__Activity__: With the images removed, return every line below exactly as it reads.

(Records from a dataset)
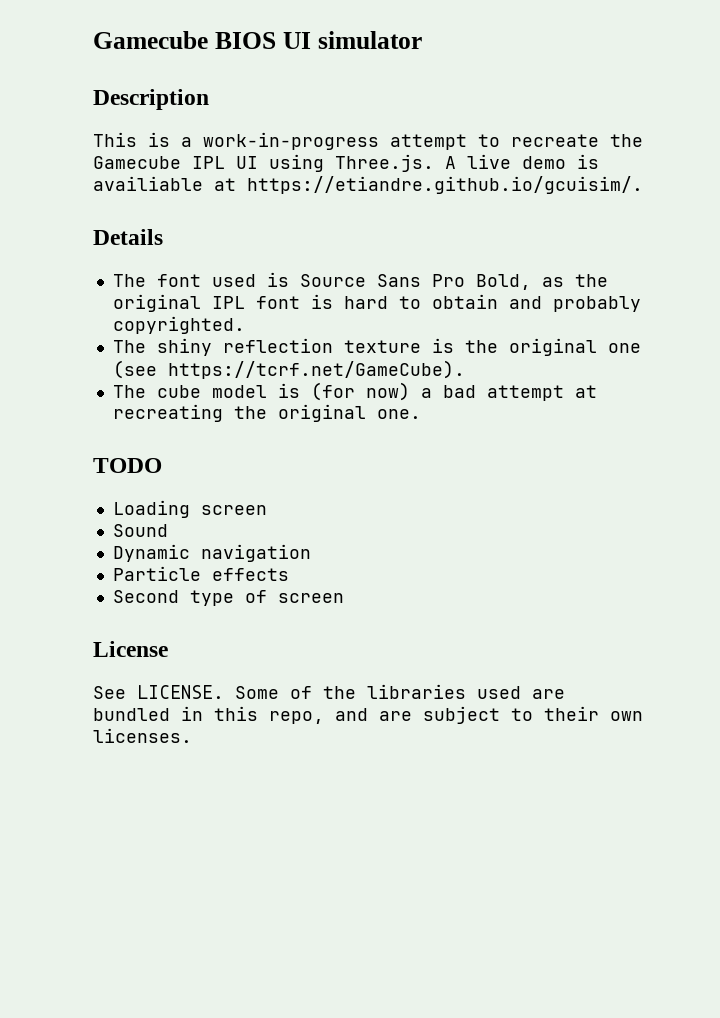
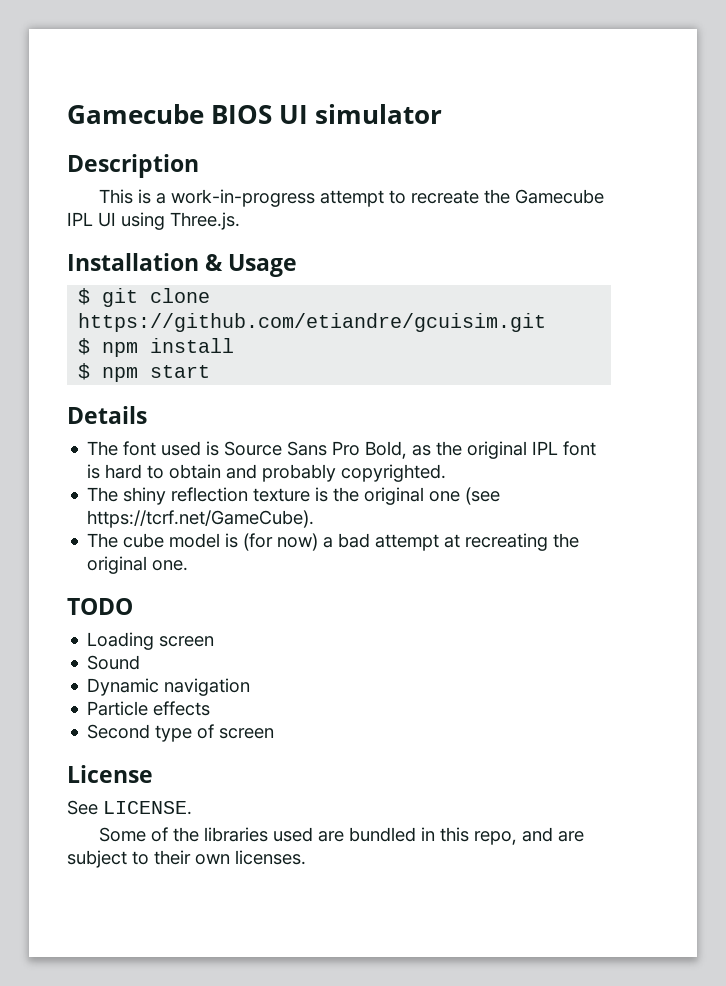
- This is a work-in-progress attempt to recreate the Gamecube IPL UI using Three.js. A live demo is availiable at https://etiandre.github.io/gcuisim/.
+ This is a work-in-progress attempt to recreate the Gamecube IPL UI using Three.js.
+ Installation & Usage
+ $ git clone https://github.com/etiandre/gcuisim.git
+ $ npm install
+ $ npm start
- See LICENSE. Some of the libraries used are bundled in this repo, and are subject to their own licenses.
+ See LICENSE.
+ Some of the libraries used are bundled in this repo, and are subject to their own licenses.

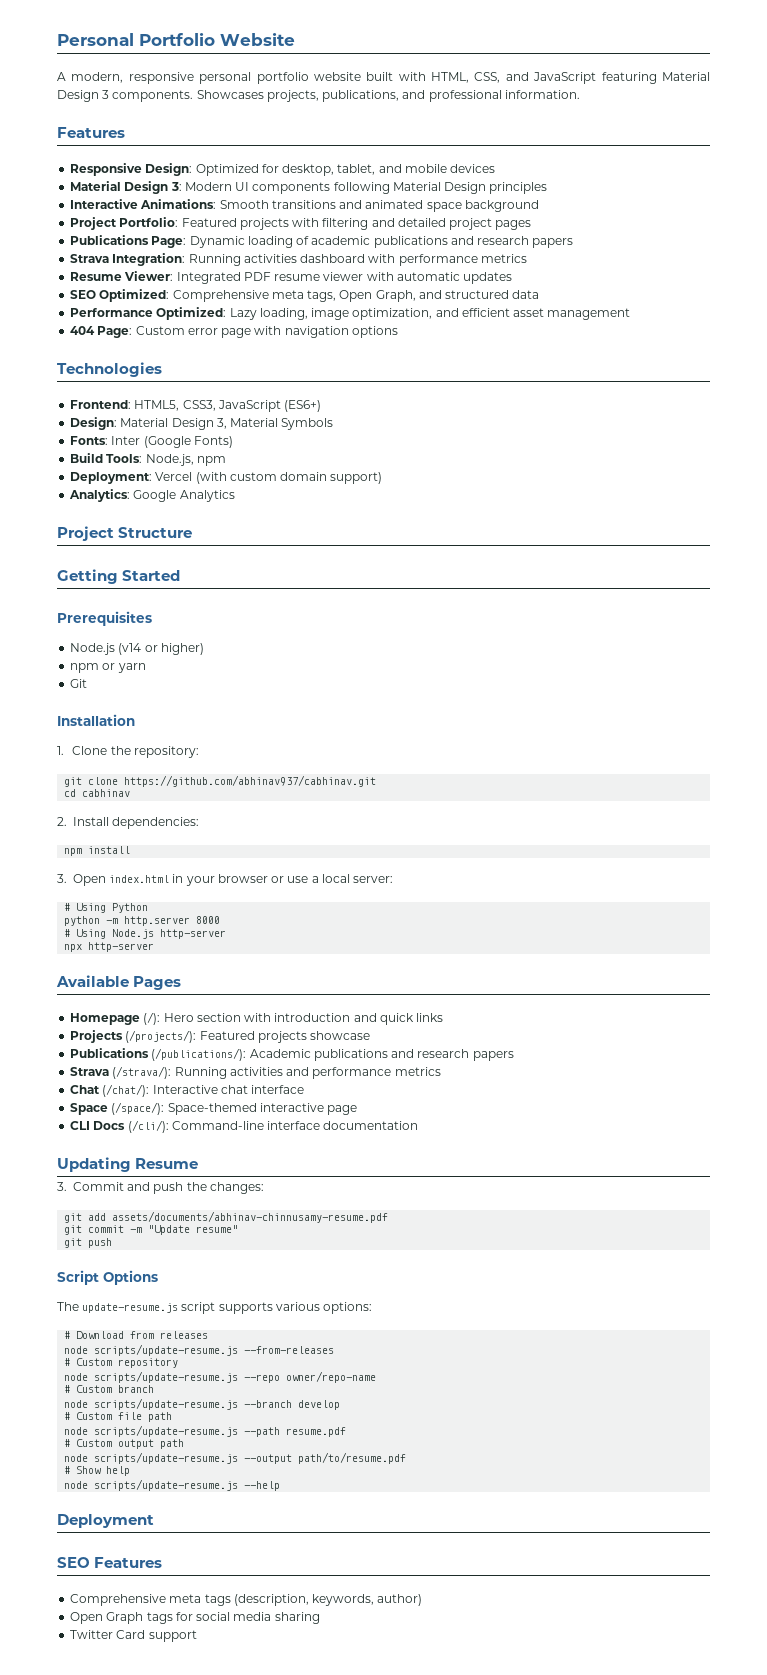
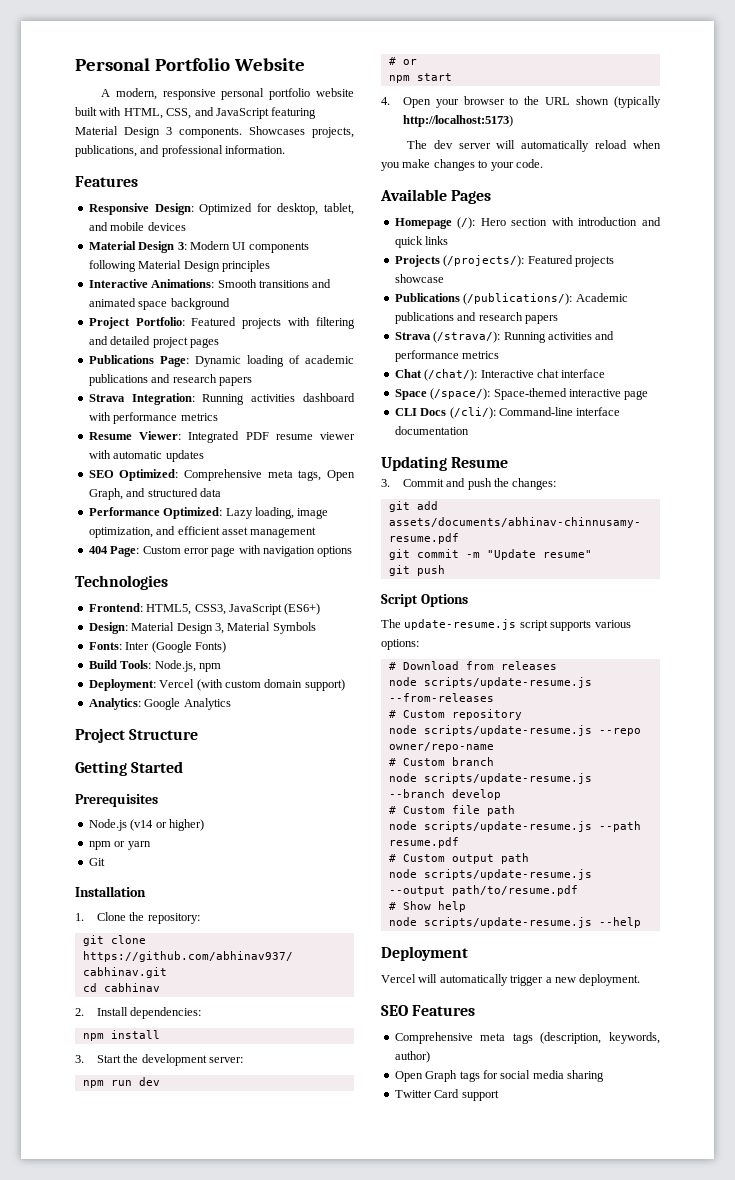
- 3. Open index.html in your browser or use a local server:
- # Using Python
- python -m http.server 8000
- # Using Node.js http-server
- npx http-server
+ 3. Start the development server:
+ npm run dev
+ # or
+ npm start
+ 4. Open your browser to the URL shown (typically http://localhost:5173)
+ The dev server will automatically reload when you make changes to your code.
+ Vercel will automatically trigger a new deployment.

__Response to the task__:
- This is a work-in-progress attempt to recreate the Gamecube IPL UI using Three.js. A live demo is availiable at https://etiandre.github.io/gcuisim/.
+ This is a work-in-progress attempt to recreate the Gamecube IPL UI using Three.js.
+ Installation & Usage
+ $ git clone https://github.com/etiandre/gcuisim.git
+ $ npm install
+ $ npm start
- See LICENSE. Some of the libraries used are bundled in this repo, and are subject to their own licenses.
+ See LICENSE.
+ Some of the libraries used are bundled in this repo, and are subject to their own licenses.

- 3. Open index.html in your browser or use a local server:
- # Using Python
- python -m http.server 8000
- # Using Node.js http-server
- npx http-server
+ 3. Start the development server:
+ npm run dev
+ # or
+ npm start
+ 4. Open your browser to the URL shown (typically http://localhost:5173)
+ The dev server will automatically reload when you make changes to your code.
+ Vercel will automatically trigger a new deployment.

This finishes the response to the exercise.